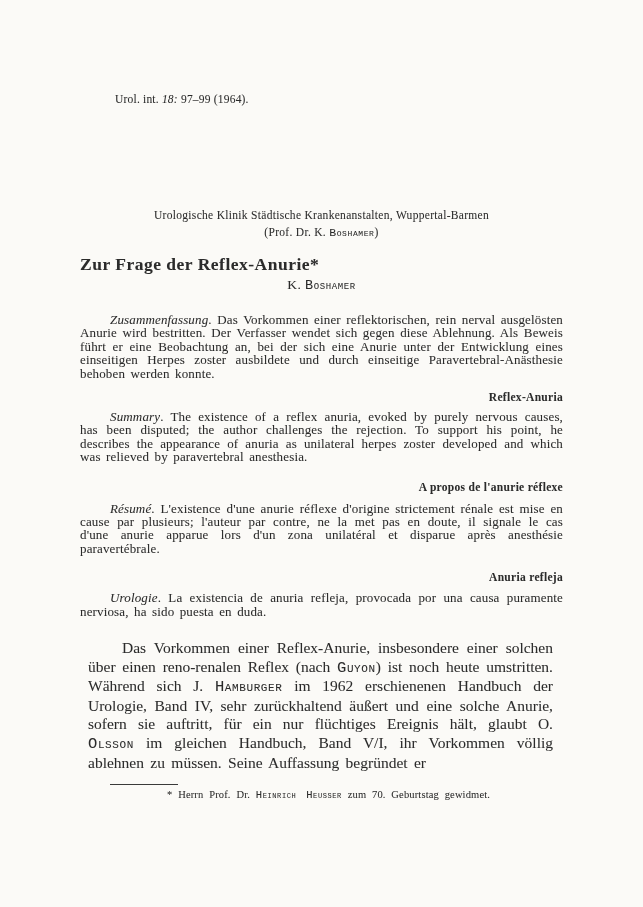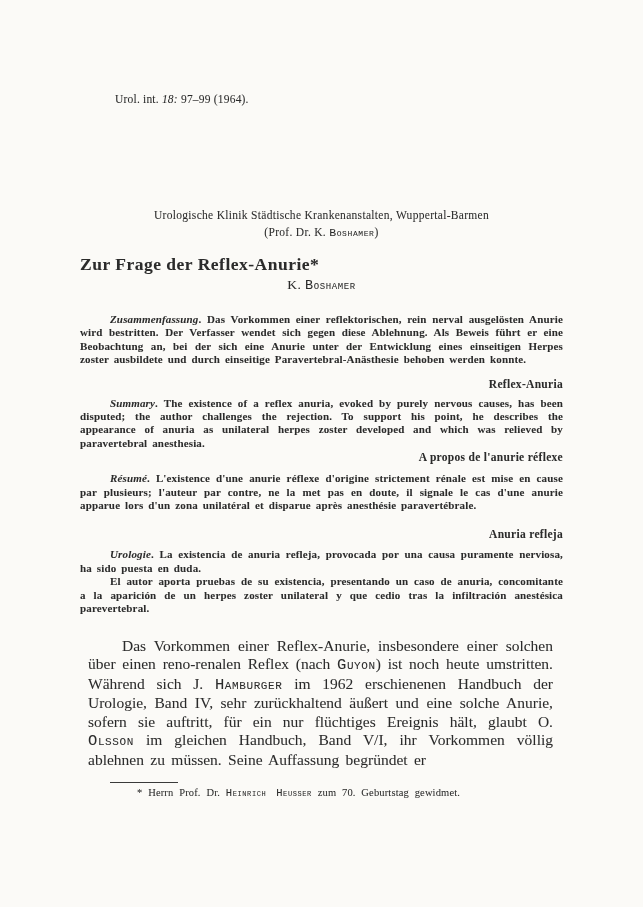--- a/index.html
+++ b/index.html
@@ -50,12 +50,11 @@
     letter-spacing:.4px;
   }
   .abstract{
-    font-size:11px;
+    font-size:13px;
     line-height:13.4px;
     text-align:justify;
     word-spacing:2px;
     letter-spacing:.15px;
-    font-weight:bold;
   }
   .abstract p{margin:0;text-indent:30px;}
   .abstract-de{margin-top:19px;}

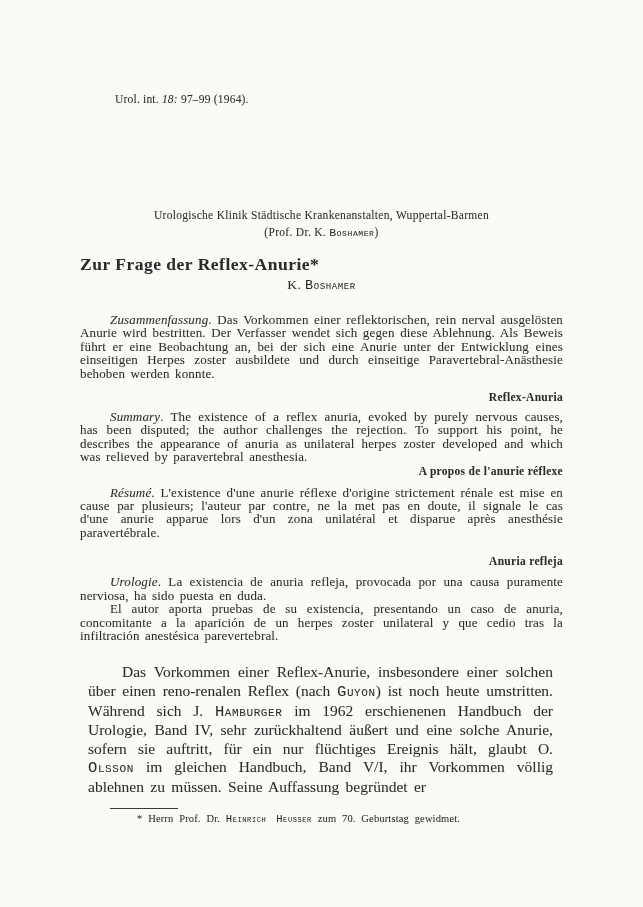--- a/index.html
+++ b/index.html
@@ -70,7 +70,7 @@
     letter-spacing:.3px;
   }
   .h-en{margin-top:10px;}
-  .h-fr{}
+  .h-fr{margin-top:16px;}
   .h-es{margin-top:15px;}
   .body-text{
     margin-top:21px;

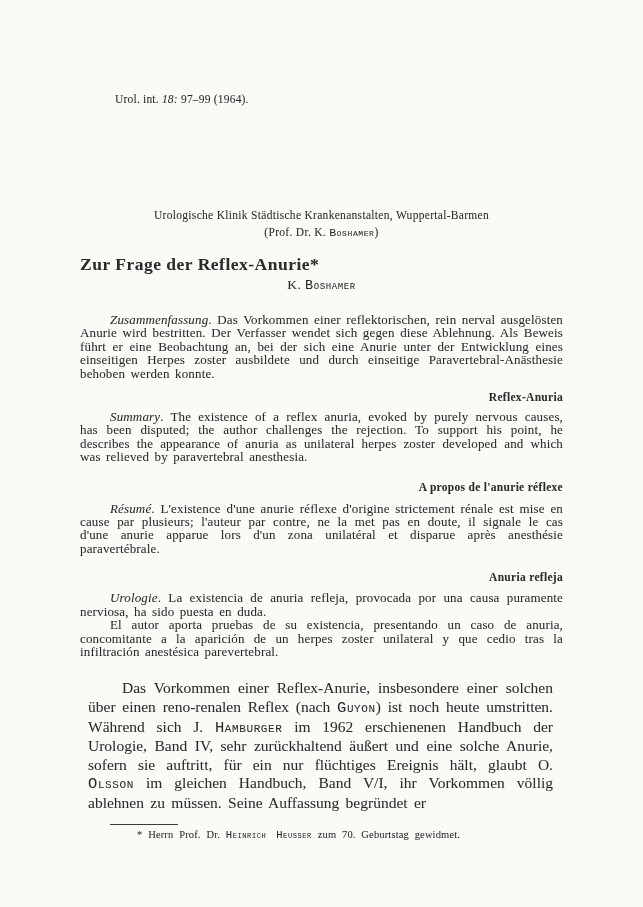--- a/index.html
+++ b/index.html
@@ -131,7 +131,6 @@
   <h2 class="sec-heading h-es">Anuria refleja</h2>
   <div class="abstract abstract-es">
     <p><span class="it">Urologie</span><span>. La existencia de anuria refleja, provocada por una causa puramente nerviosa, ha sido puesta en duda.</span></p>
-    <p><span>El autor aporta pruebas de su existencia, presentando un caso de anuria, concomitante a la aparición de un herpes zoster unilateral y que cedio tras la infiltración anestésica parevertebral.</span></p>
   </div>
 
   <div class="body-text">

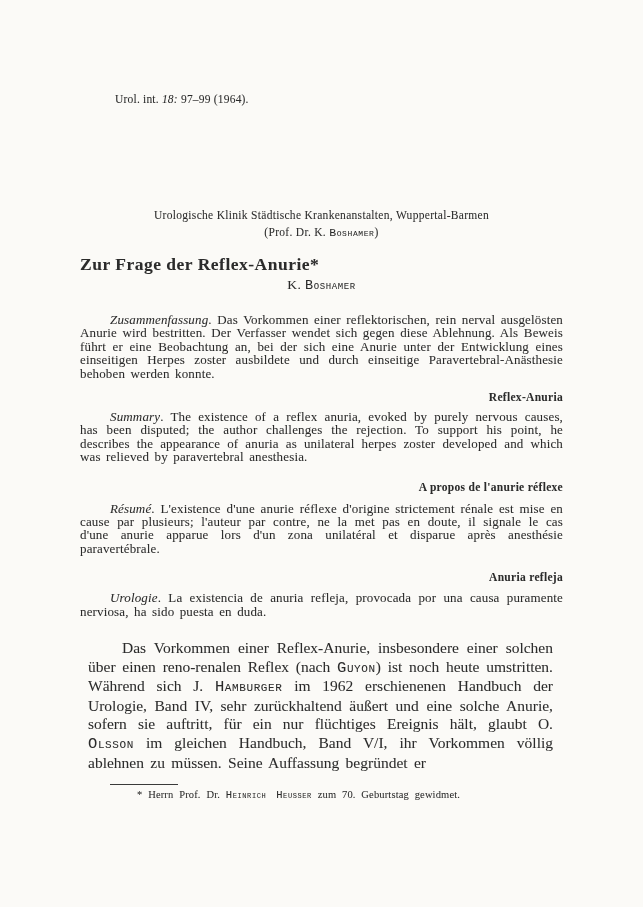--- a/index.html
+++ b/index.html
@@ -91,7 +91,7 @@
   .footnote{
     font-size:10.5px;
     line-height:13px;
-    margin-left:57px;
+    margin-left:87px;
     word-spacing:3px;
     letter-spacing:.15px;
   }

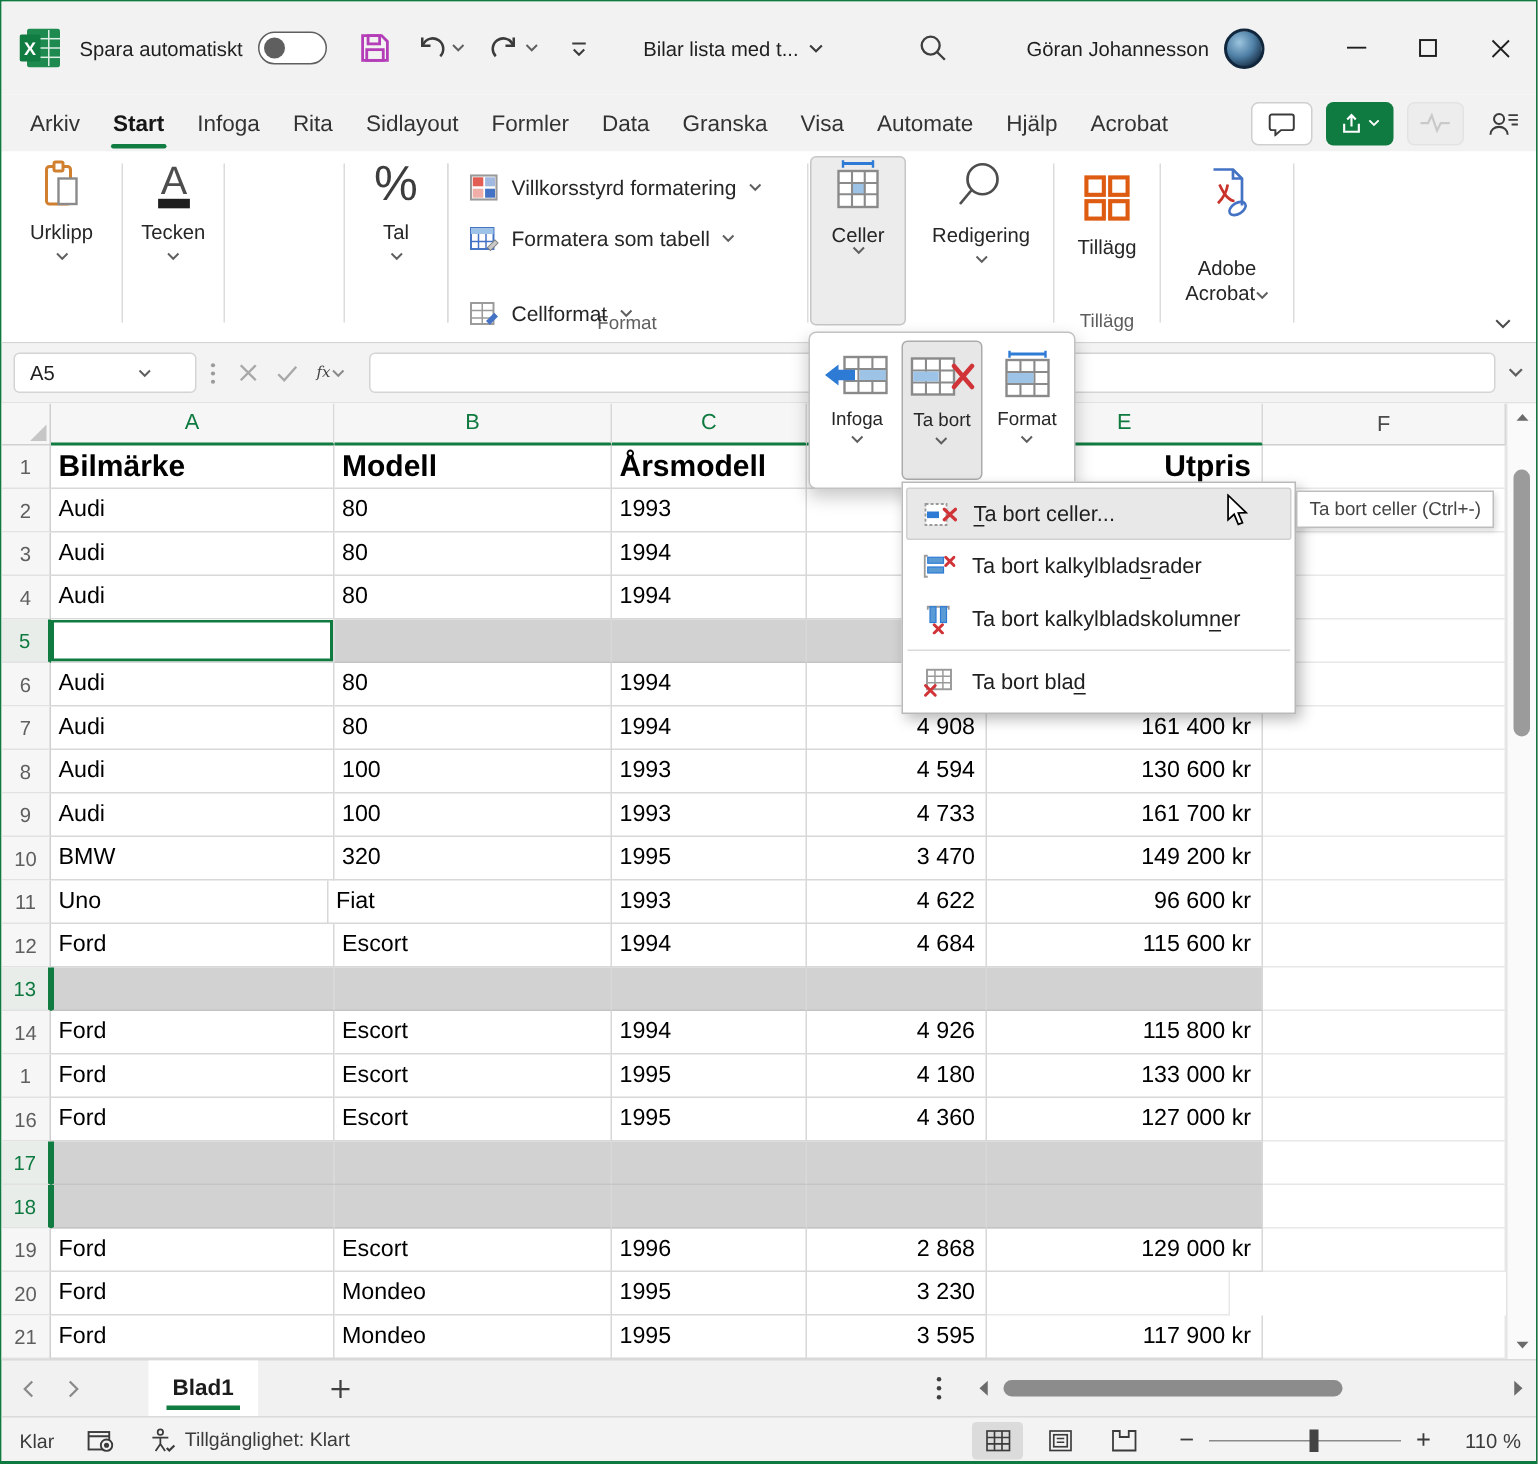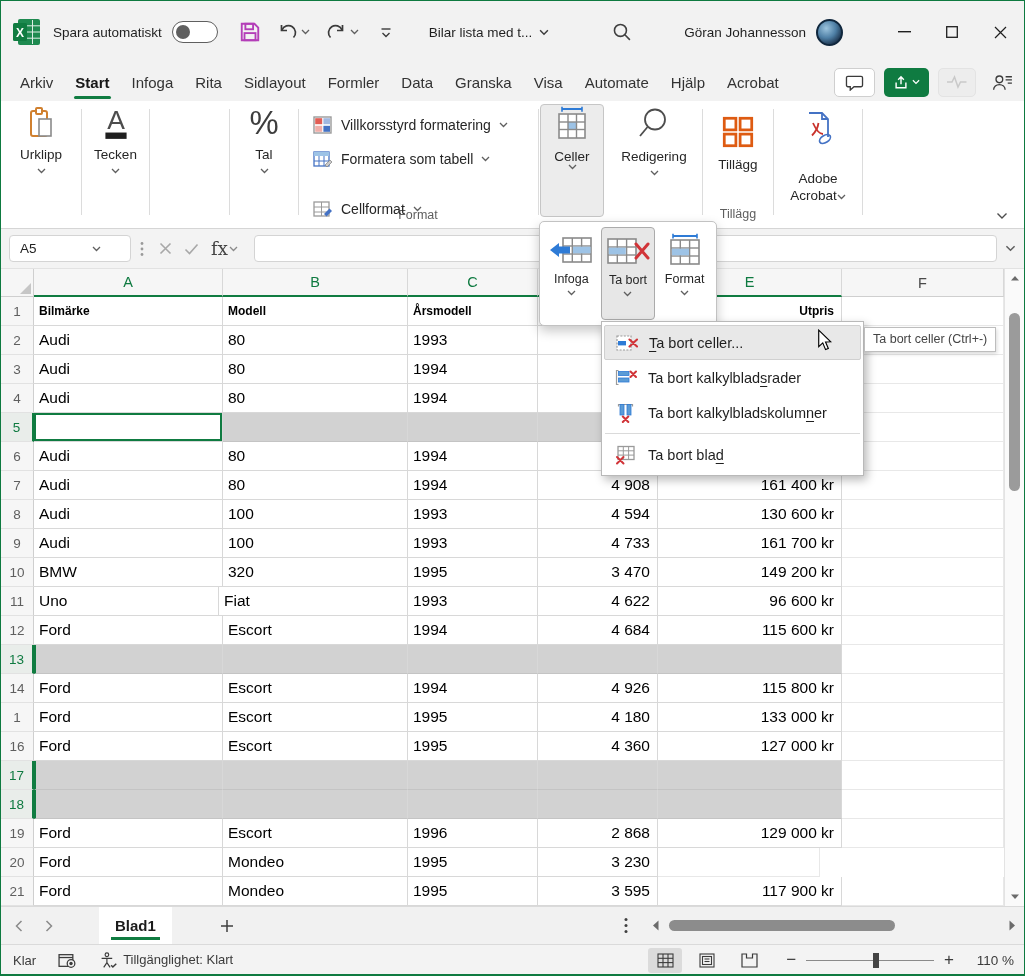--- a/index.html
+++ b/index.html
@@ -89,7 +89,7 @@
   .namebox span{flex:1}
   .fb-dots{margin:0 9px}
   .fb-btn{margin:0 6px;display:flex;align-items:center}
-  .fx{font-family:"DejaVu Serif",serif;font-size:18px;color:#444;margin-right:1px}
+  .fx{font-family:"DejaVu Serif",serif;font-style:italic;font-size:10px;color:#444;margin-right:1px}
   .fb-input{flex:1;height:27px;background:#fff;border:1px solid #D4D4D4;border-radius:4px;margin:0 8px 0 10px}
 
   

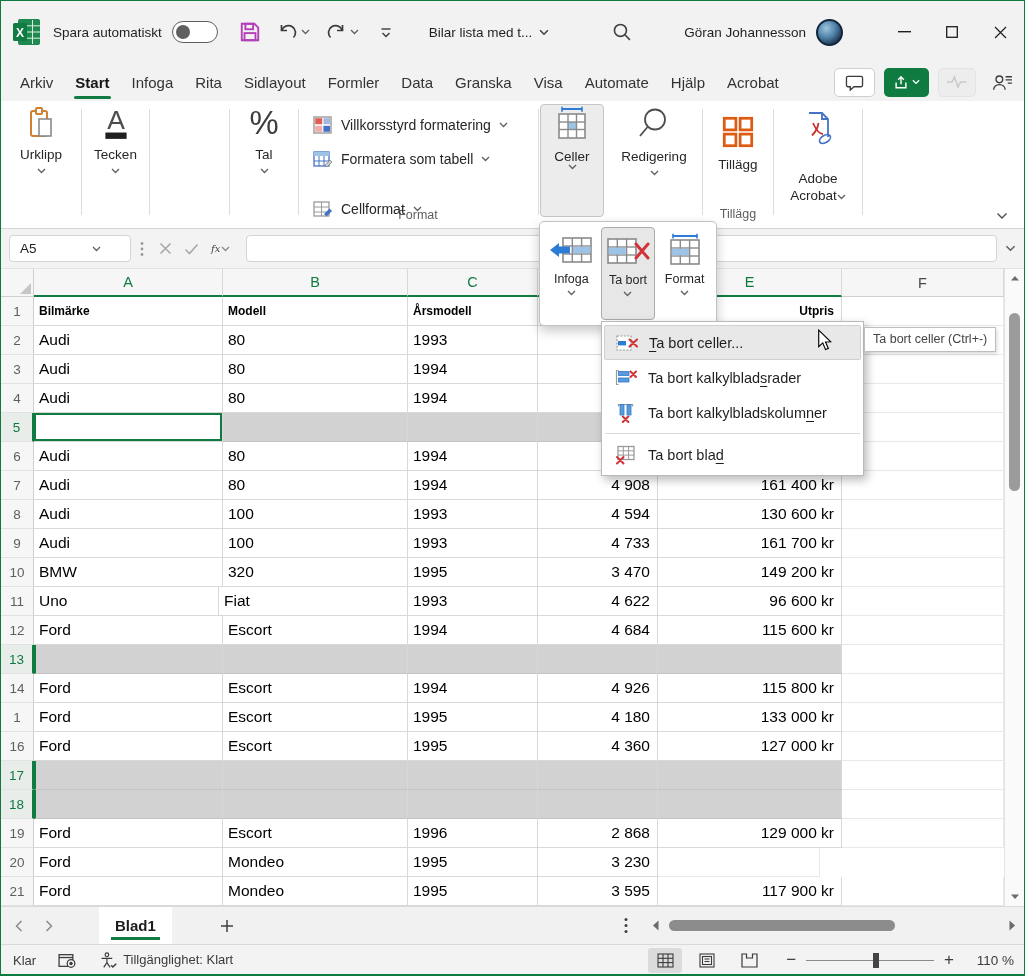--- a/index.html
+++ b/index.html
@@ -107,7 +107,7 @@
   .gcell{border-right:1px solid #D8D8D8;border-bottom:1px solid #D8D8D8;font-size:15.5px;color:#000;
     display:flex;align-items:center;padding:0 5px;overflow:hidden;white-space:nowrap}
   .gcell.al-r{justify-content:flex-end;padding-right:7px}
-  .gcell.bold{font-weight:bold;font-size:12px}
+  .gcell.bold{font-weight:bold;font-size:20px}
   .gcell.sel{background:#D2D2D2;border-bottom-color:#C4C4C4}
   .gcell.sel-left{border-left:2px solid #107C41}
   .gcell.active{box-shadow:inset 0 0 0 2px #0F7B41;background:#fff}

▸ **Task objective**
Report every line of the material above in which "bold" appears.

▸ **Your solution**
-    font-weight:bold;
-  .gcell.bold{font-weight:bold;font-size:12px}
+  .gcell.bold{font-weight:bold;font-size:20px}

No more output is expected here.